[MATERIAL SHOWN]:
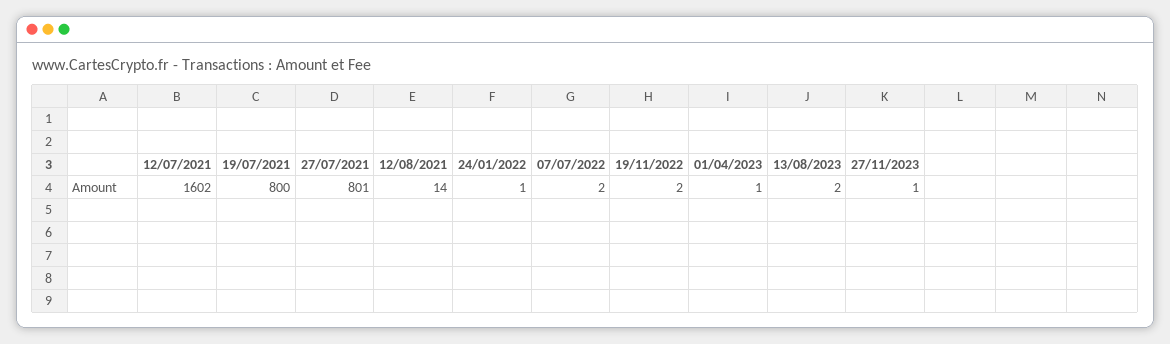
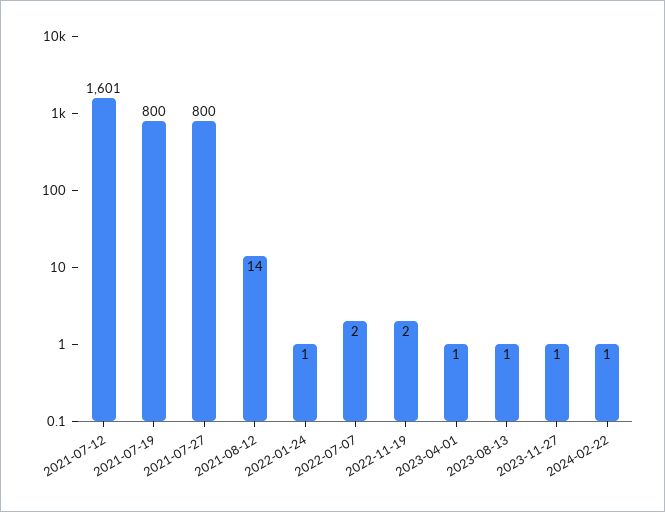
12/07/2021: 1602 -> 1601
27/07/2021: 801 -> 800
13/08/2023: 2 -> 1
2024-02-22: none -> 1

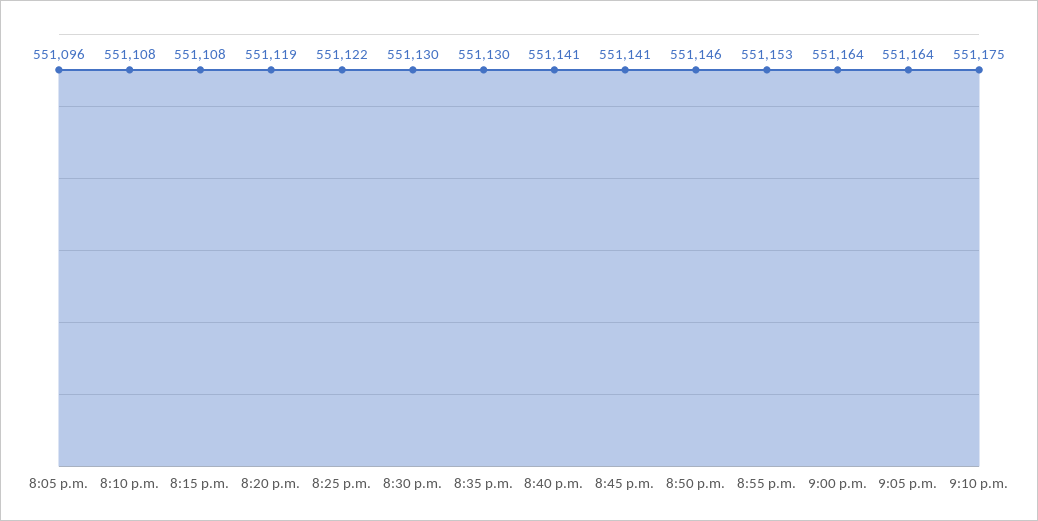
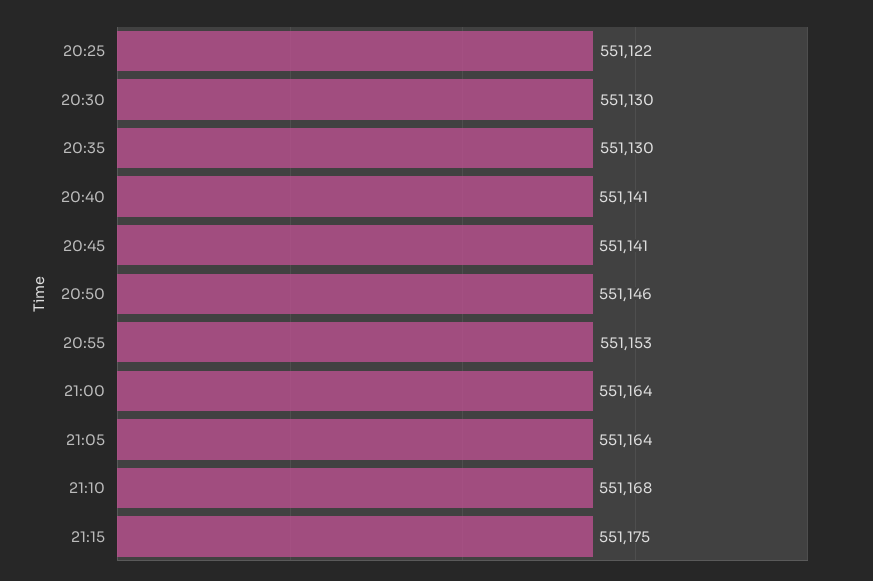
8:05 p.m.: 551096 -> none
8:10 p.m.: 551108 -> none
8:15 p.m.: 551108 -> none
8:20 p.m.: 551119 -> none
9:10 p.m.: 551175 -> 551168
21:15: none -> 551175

[ACTIVITY]: After removing the pictures, restate the whole listing above word for word.

[YOUR RESPONSE]:
12/07/2021: 1602 -> 1601
27/07/2021: 801 -> 800
13/08/2023: 2 -> 1
2024-02-22: none -> 1

8:05 p.m.: 551096 -> none
8:10 p.m.: 551108 -> none
8:15 p.m.: 551108 -> none
8:20 p.m.: 551119 -> none
9:10 p.m.: 551175 -> 551168
21:15: none -> 551175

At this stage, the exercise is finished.